Concerning Ecker’s rights in its subcontract with Carpentry, Ecker contends that it could not stop Carpentry’s work, (Zubricki Dep. at 58, 63), and did not have the right to supervise it. (Zubricki Dep. at 60.) However, Jones & Brown points to provisions from the master subcontract between Ecker and Carpentry as evidence that Ecker did retain the right to supervise or control Carpentry’s work. (Ecker Stmt.Exh. E.) One such right allowed is that Ecker may require the removal of any Carpentry employee. (Ecker Stmt.Exh. E at Art. 20.) Another grants Ecker authority to inspect or condemn any work it deems “unsound or improper.”6 (Ecker Stmt.Exh. E at Art. 31.) These rights exceed Fluor’s rights in Schroeder to conduct inspections and gain access to the work. Ecker also argues that it never performed safety functions (Zubricki Dep. at 60-61), and it was not involved with safety. (Zubricki Dep. at 63-64.) However, there is evidence that. Ecker retained safety and inspection responsibilities, could have instituted additional safety precautions, and required Carpentry to comply with its safety rules.7 (Ecker Stmt.Exh.
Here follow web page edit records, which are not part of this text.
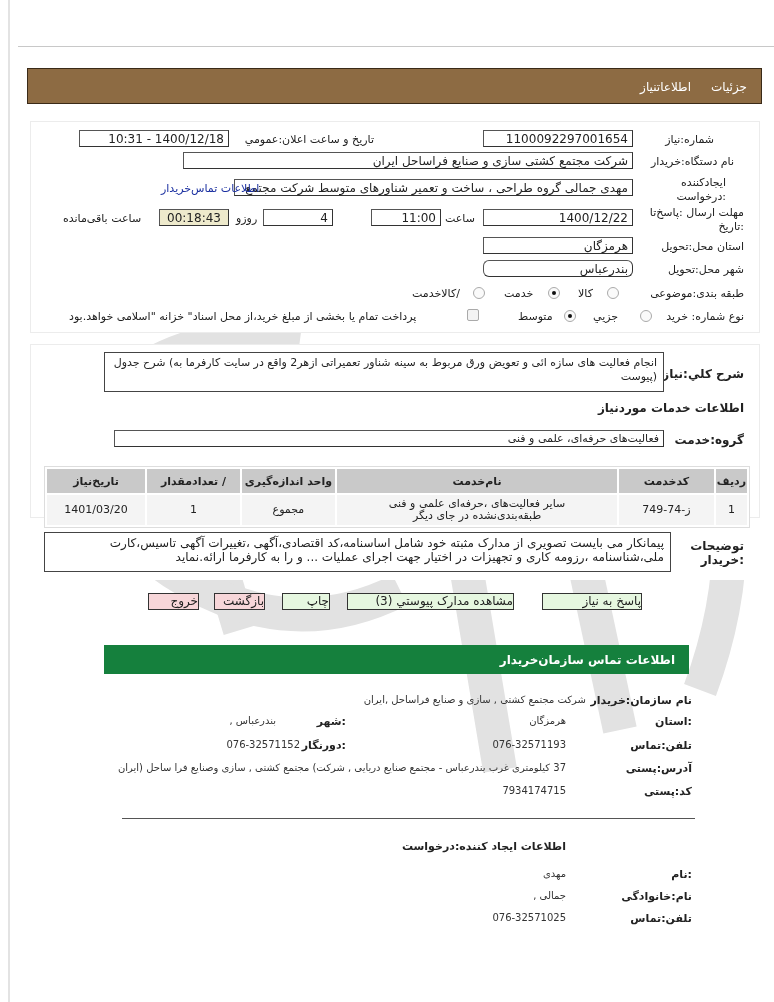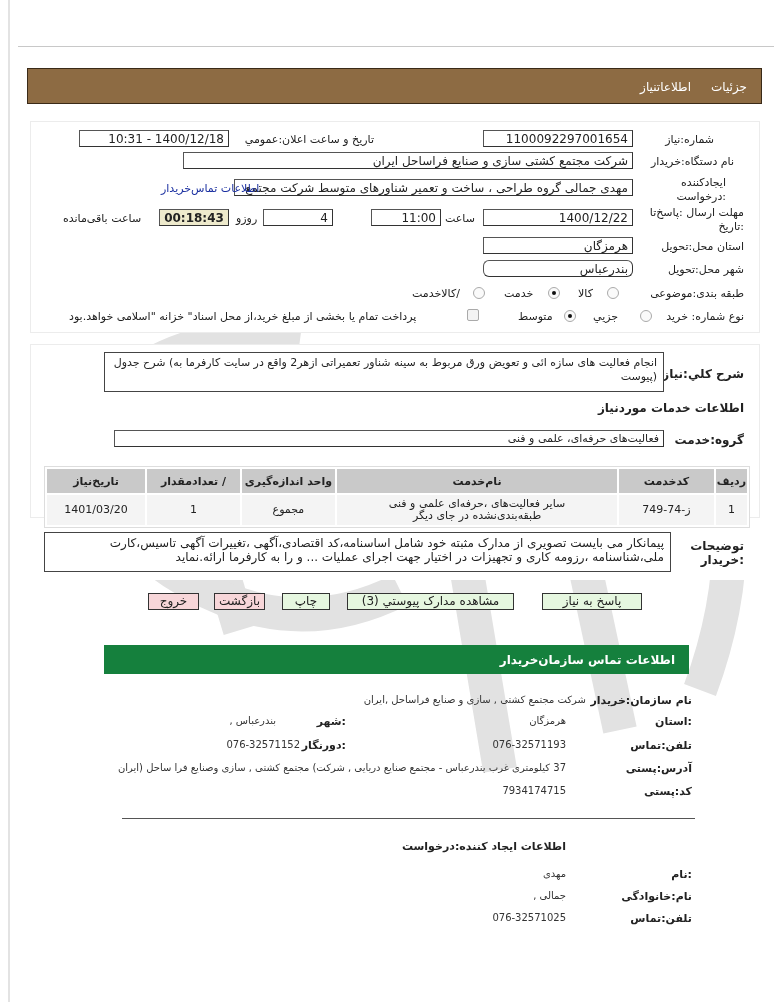--- a/index.html
+++ b/index.html
@@ -32,7 +32,7 @@
     font-size:12px; padding:1px 4px; white-space:nowrap; overflow:hidden; height:17px; line-height:14px;
   }
   .field.num { text-align:right; font-family:"DejaVu Sans", sans-serif; }
-  .field.timer { background:#eeeacc; text-align:center;font-weight:bold; }
+  .field.timer { background:#eeeacc; text-align:center; }
   .link { color:#1a2fa0; direction:rtl; font-size:11px; }
 
   .radio { width:12px; height:12px; border-radius:50%; border:1px solid #aaa; background:#fafafa; box-sizing:border-box; }

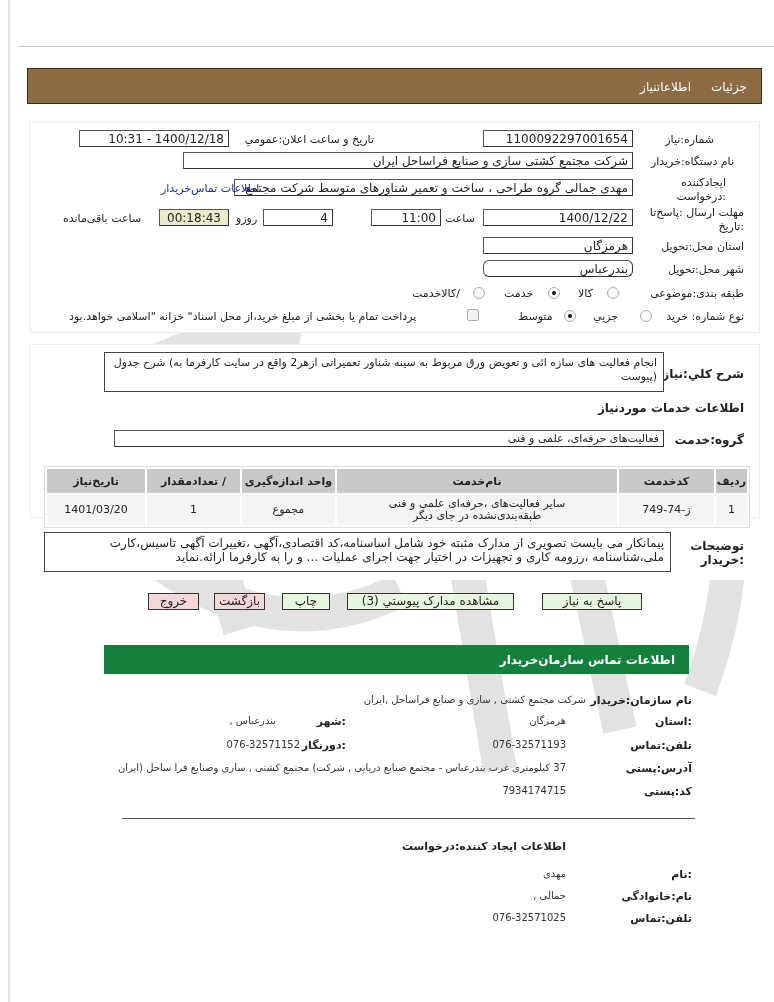--- a/index.html
+++ b/index.html
@@ -49,7 +49,7 @@
   table.items td { background:#f4f4f4; text-align:center; height:28px; line-height:12px; }
 
   .btn {
-    height:17px; box-sizing:border-box; border:1px solid #333; font-size:12px; text-align:center;
+    height:17px; box-sizing:border-box; border:1px solid #333; font-size:12px; text-align:right;
     line-height:15px; direction:rtl; white-space:nowrap;
   }
   .btn.green { background:#e6f7e0; }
E.)
Because there is evidence in Ecker’s original contract of its responsibility for the safety of Carpentry’s work, and evidence in its subcontract of the right to supervise or control the work, under Buehler and Schroeder there is a factual question as to whether Ecker had charge of the work.
Illinois courts have considered additional factors present in this case to determine whether a party had charge of work. Westerfield v. Arjack, 78 Ill.App.3d 137, 33 Ill. Dec. 945, 397 N.E.2d 451 (1979) (evidence was sufficient to support jury’s conclusion that the defendant, a general contractor, was in charge of the work); Emberton, 15 Ill.Dec. at 669, 373 N.E.2d at 1353 (evidence was sufficient for jury to find that defendant was in charge of the work). In Westerfield, the court took into consideration the defendant’s obligation to pay for and provide all materials, labor, tools, and equipment. 33 Ill.Dec. at 950, 397 N.E.2d at 456. In this case there is evidence that Ecker agreed to provide labor, materials, licenses, and clean-up (Ecker Stmt.Exh. D), and actually purchased and supplied materials. (Zubricki Dep. at 28.) In Emberton, the court considered the fact that the defendant ordered periodic changes in the work. 15 Ill.Dec. at 668-69, 373 N.E.2d at 1352-53. There is evidence in this case that Ecker initiated periodic change orders.8 (Jones & Brown StmtExh. C.) The evidence of these'factors9 further supports *372this court’s conclusion that there is a factual question as to whether Ecker had charge of the work under the Act.
In light of the above conclusions this court is not prepared to decide as a matter of law that any violations of the Act by Ecker were not willful. Therefore, Ecker’s motion for summary judgment is denied.
CONCLUSION
For reasons hereinabove stated, Carpentry’s motion for summary judgment is granted as to the third party complaint of Marc and Regency and denied as to Jones & Brown’s second amended complaint. Ecker’s motion for summary judgment is denied.